Como será a atuação do PMDB no núcleo de campanha? É o sr. que conduzirá isso pessoalmente?

Eu e mais alguns do PMDB. Na verdade, é uma candidatura do presidente e do vice-presidente. Portanto, vamos integrar todos um núcleo só de campanha. Os companheiros do PT já falaram sobre isso. Não será apenas do PT e do PMDB, mas de todos os partidos da aliança.

 

O ex-ministro Ciro Gomes critica a aliança PT- PMDB, e se referiu ao partido do sr. como um "roçado de escândalos", Que respostas o sr. daria?

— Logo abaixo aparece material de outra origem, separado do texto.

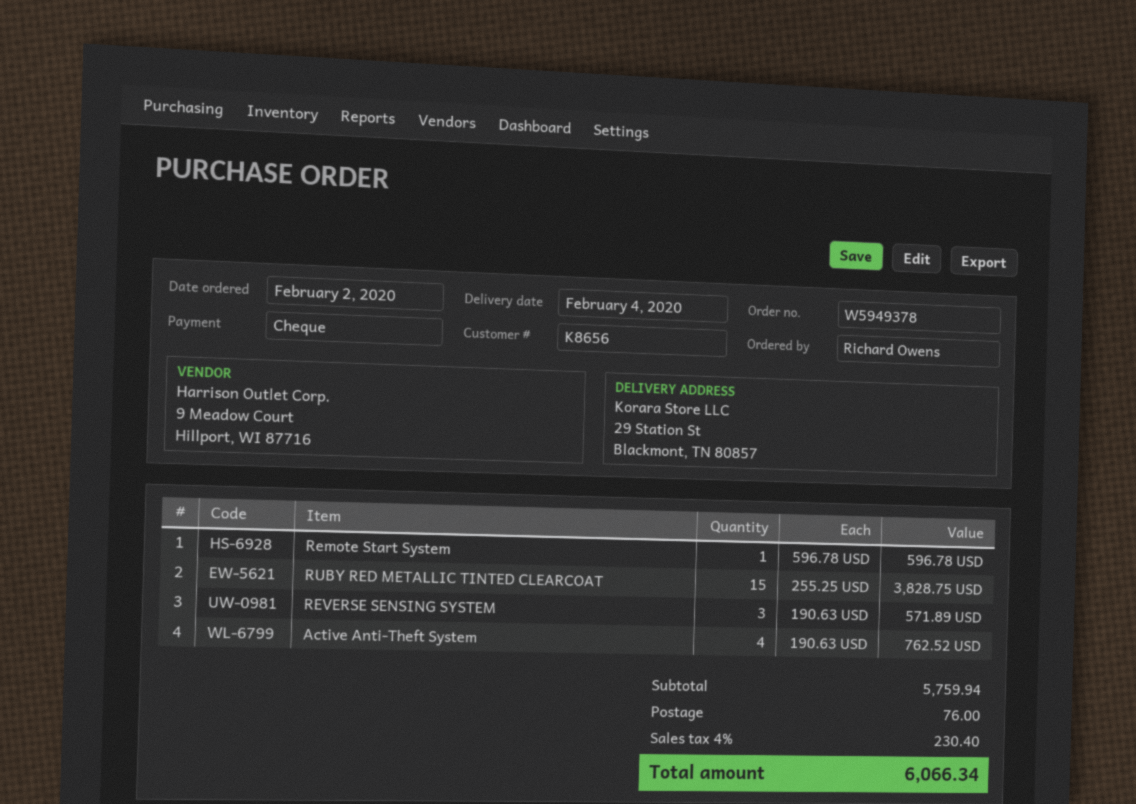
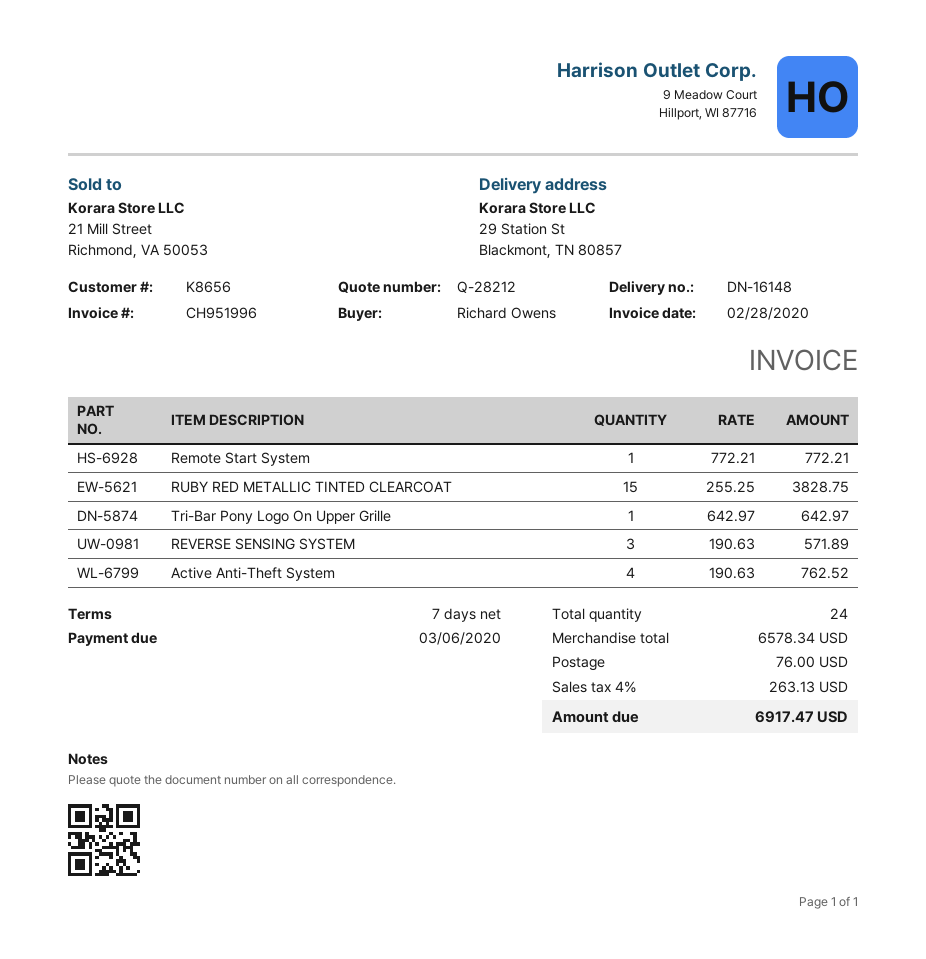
Remote Start System: 1 x 596.78 = 596.78 -> 1 x 772.21 = 772.21
Tri-Bar Pony Logo On Upper Grille: none -> 1 x 642.97 = 642.97
subtotal: 5759.94 -> 6578.34
tax: 4% = 230.40 -> 4% = 263.13
total: 6066.34 -> 6917.47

Deu no que deu, né. Cada um tem o seu estilo. O do Ciro é mais desabrido. É claro que ele talvez tenha ficado abalado com todos esses fatos. Não fossem essas palavras exageradas acho que ele teria grande desempenho no país. Não acho que ele é uma peça a ser descartada. Ao contrário. É uma peça a ser aproveitada.

 

O que o sr. acha da chapa Serra-Aécio? PT e PMDB a temem?

Sou muito amigo do Aécio, amigo pra valer. Se ele fosse o vice eu teria certeza do nível elevadíssimo da campanha, assim como tenho a certeza de que Serra e Dilma levarão para o mesmo tom. Prefiro não dizer nada a respeito. Não há o que temer.